The title of Alain de Botton’s latest book concisely describes the subject of this brief work of nonfiction. The airport in question is Heathrow in London — specifically, Terminal 5 — and the week that the author spent there was at the invitation of the airport’s owner, BAA, which wanted to showcase the new terminal.

Thus, for “A Week at the Airport’’ London-based de Botton became an employee of BAA, which he refers to at one point as his “patron.’’ He could write about anything in the terminal; he was even given “explicit permission to be rude about the airport’s activities.’’ The result is a book, first published last year in England, which feels more like a long essay. As such, it sometimes feels forgettable or strange, and at other moments is sensitively and memorably observed, and ponders important philosophical questions about travel. It’s accompanied by color photographs taken by Richard Baker, many of which are somewhat ordinary, and some of which are quite nice.
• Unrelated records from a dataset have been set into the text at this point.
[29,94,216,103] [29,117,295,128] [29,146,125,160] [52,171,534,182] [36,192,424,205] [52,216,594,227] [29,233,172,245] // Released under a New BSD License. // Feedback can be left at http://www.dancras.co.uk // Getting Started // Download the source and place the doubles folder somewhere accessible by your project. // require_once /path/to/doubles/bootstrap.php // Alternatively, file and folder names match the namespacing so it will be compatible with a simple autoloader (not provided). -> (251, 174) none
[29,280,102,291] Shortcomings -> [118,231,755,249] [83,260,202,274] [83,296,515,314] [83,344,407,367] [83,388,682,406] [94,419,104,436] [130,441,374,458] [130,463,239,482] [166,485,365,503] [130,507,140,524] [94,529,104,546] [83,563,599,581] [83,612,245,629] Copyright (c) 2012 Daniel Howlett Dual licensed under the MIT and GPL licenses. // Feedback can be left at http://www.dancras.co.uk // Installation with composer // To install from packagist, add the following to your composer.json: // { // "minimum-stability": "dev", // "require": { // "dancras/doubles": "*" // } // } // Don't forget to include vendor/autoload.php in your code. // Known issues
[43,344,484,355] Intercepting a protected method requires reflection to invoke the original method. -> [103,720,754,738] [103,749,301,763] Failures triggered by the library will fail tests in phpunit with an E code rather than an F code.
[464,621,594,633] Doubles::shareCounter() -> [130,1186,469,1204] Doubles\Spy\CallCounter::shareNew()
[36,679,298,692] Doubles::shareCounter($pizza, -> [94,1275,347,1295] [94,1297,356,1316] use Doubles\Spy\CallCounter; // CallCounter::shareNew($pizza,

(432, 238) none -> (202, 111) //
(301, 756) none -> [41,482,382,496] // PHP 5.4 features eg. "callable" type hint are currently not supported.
“A Week at the Airport’’ begins with a brief introduction, called Approach, which describes de Botton’s decision to accept BAA’s offer to be the “writer-in-residence,’’ and the remainder of the book is divided into three larger sections: Departures, Airside, and Arrivals. In Approach, de Botton describes his interest in the airport this way: “[A]sked to take a Martian to visit a single place that neatly captures the gamut of themes running through our civilization — from our faith in technology to our destruction of nature, from our interconnectedness to our romanticising of travel — then it would have to be to the departures and arrivals halls that one would head.’’
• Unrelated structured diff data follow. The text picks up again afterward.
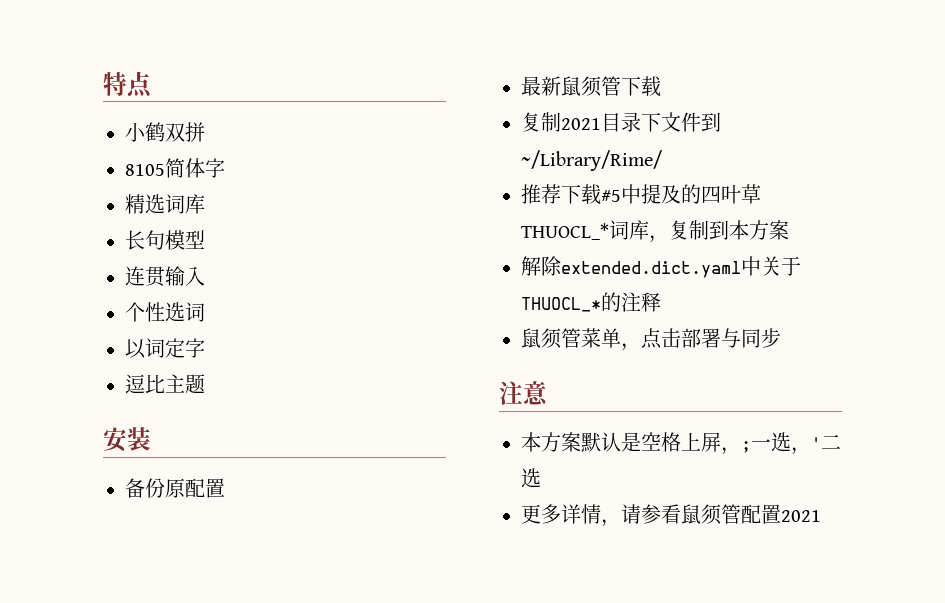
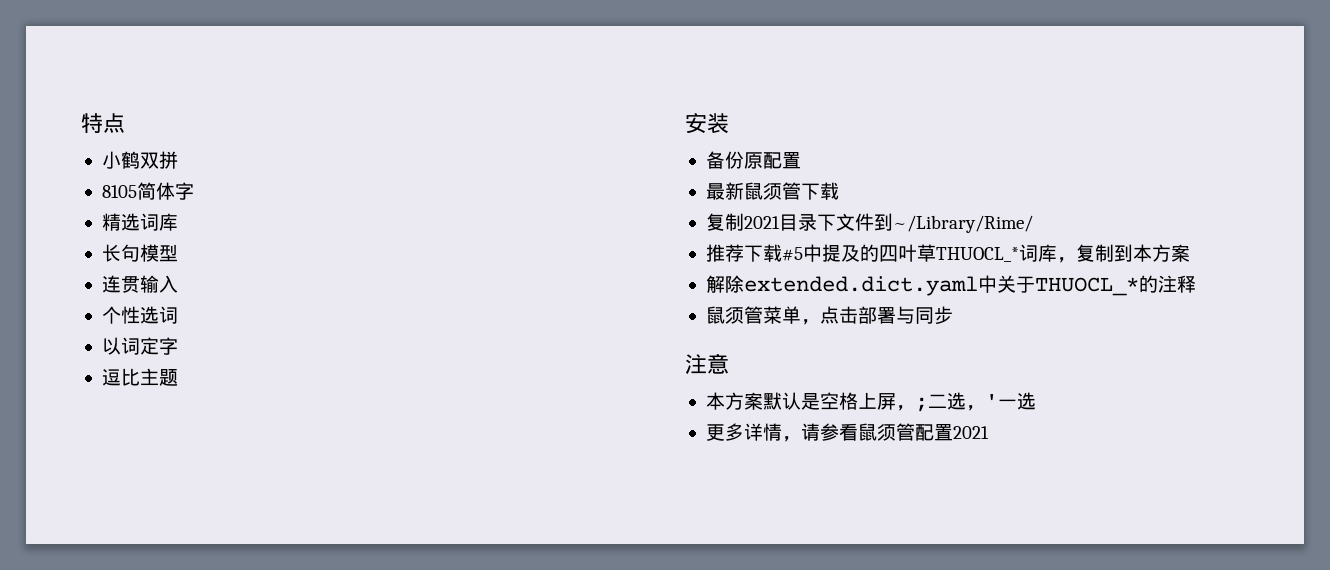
[751,439,771,450] 一 -> [927,394,947,408] 二
[821,434,841,450] 二 -> [997,399,1017,408] 一

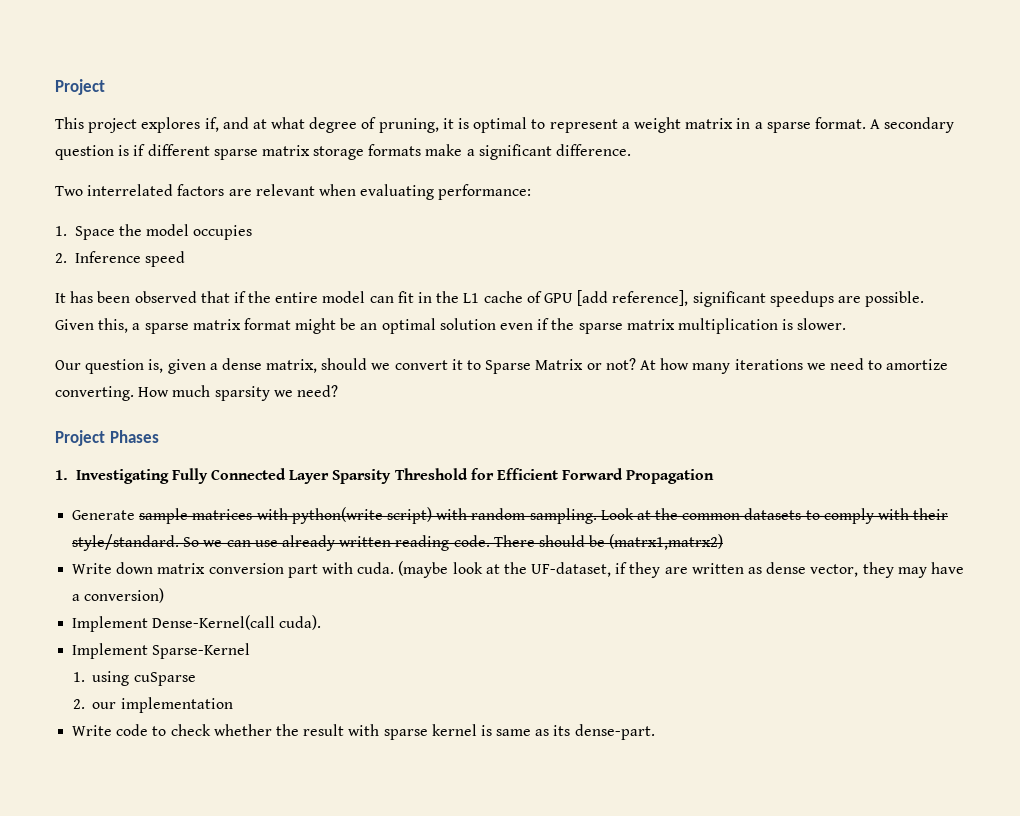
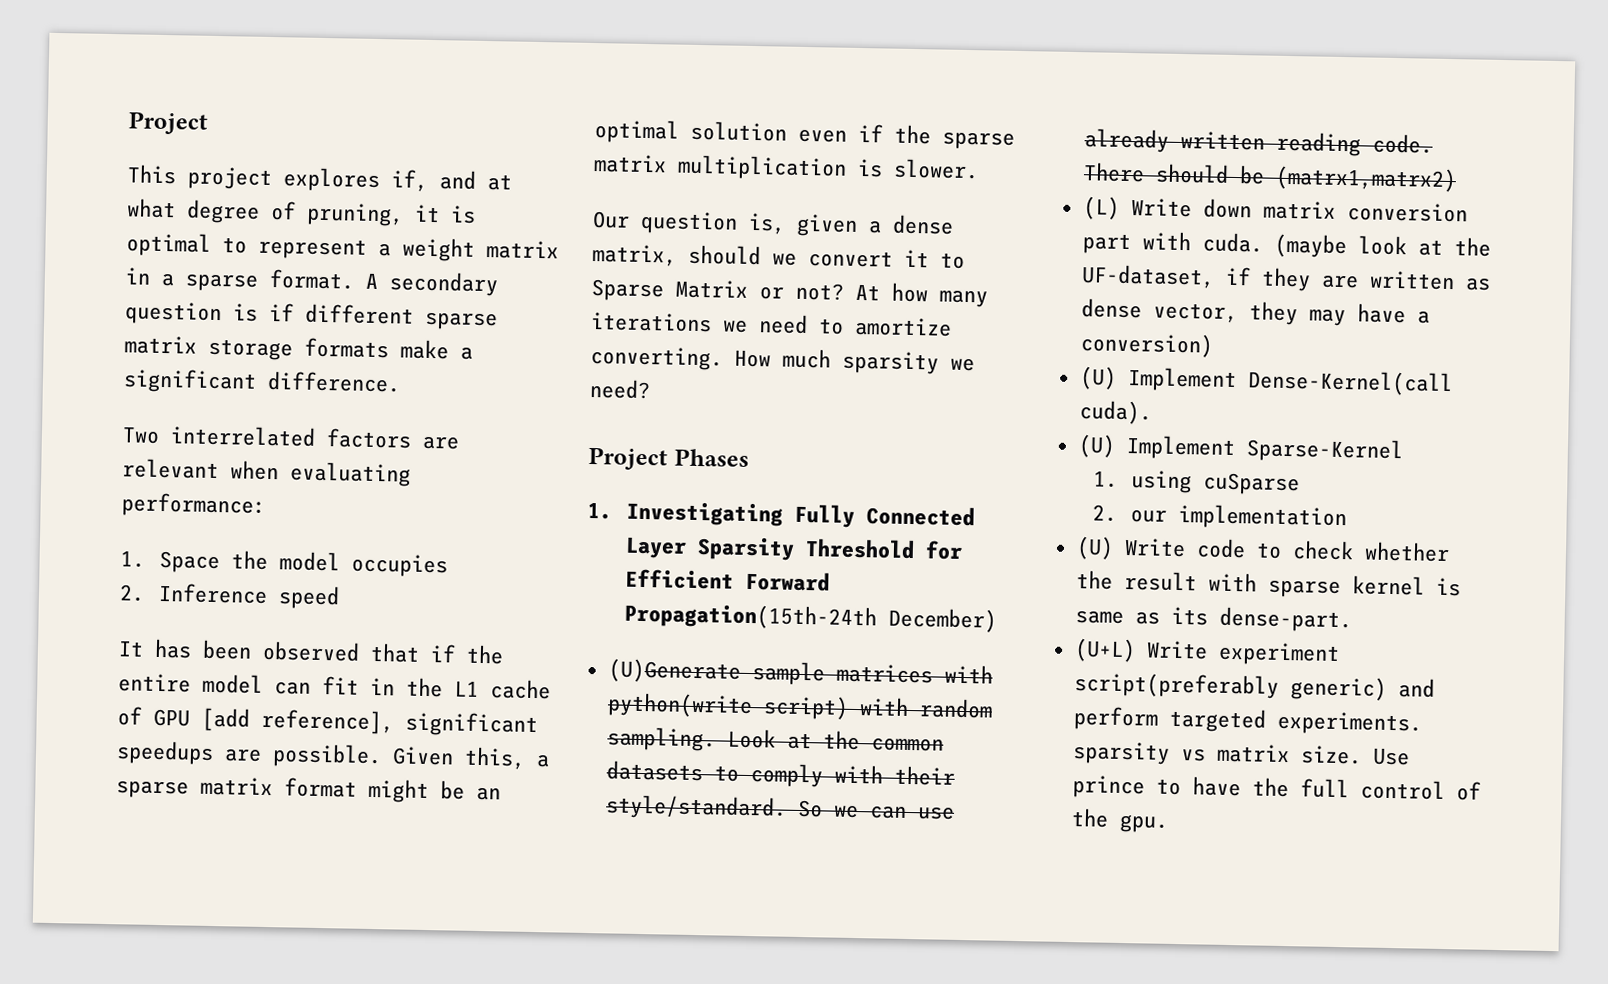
[626,469,715,484] [72,510,136,520] Propagation // Generate -> [623,602,997,633] [607,658,741,684] Propagation(15th-24th December) // (U)Generate
(724, 542) none -> [1082,196,1120,220] (L)
(165, 595) none -> [1078,366,1117,390] (U)
(322, 622) none -> [1077,434,1116,458] (U)
(233, 705) none -> [1075,536,1114,560] (U)
(655, 732) none -> [1073,638,1340,667] [1073,672,1435,701] [1072,706,1422,736] [1071,741,1410,766] [1071,775,1481,801] [1070,808,1169,833] // (U+L) Write experiment script(preferably generic) and perform targeted experiments. sparsity vs matrix size. Use prince to have the full control of the gpu.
Much of the book is a pensive cataloging of what the writer encounters as he explores Terminal 5. Seeing 747s parked side by side, he nicely describes their fuselages as “dolphin-like.’’ We witness the wrenching farewell a couple undergo as they say goodbye; we meet a few of the people that de Botton talks to as he sits at his desk in the terminal; we meet a man who works shining shoes. (De Botton’s observations are occasionally somewhat strange, too, as when he compares the language on the room service menu in his hotel with haiku poetry.)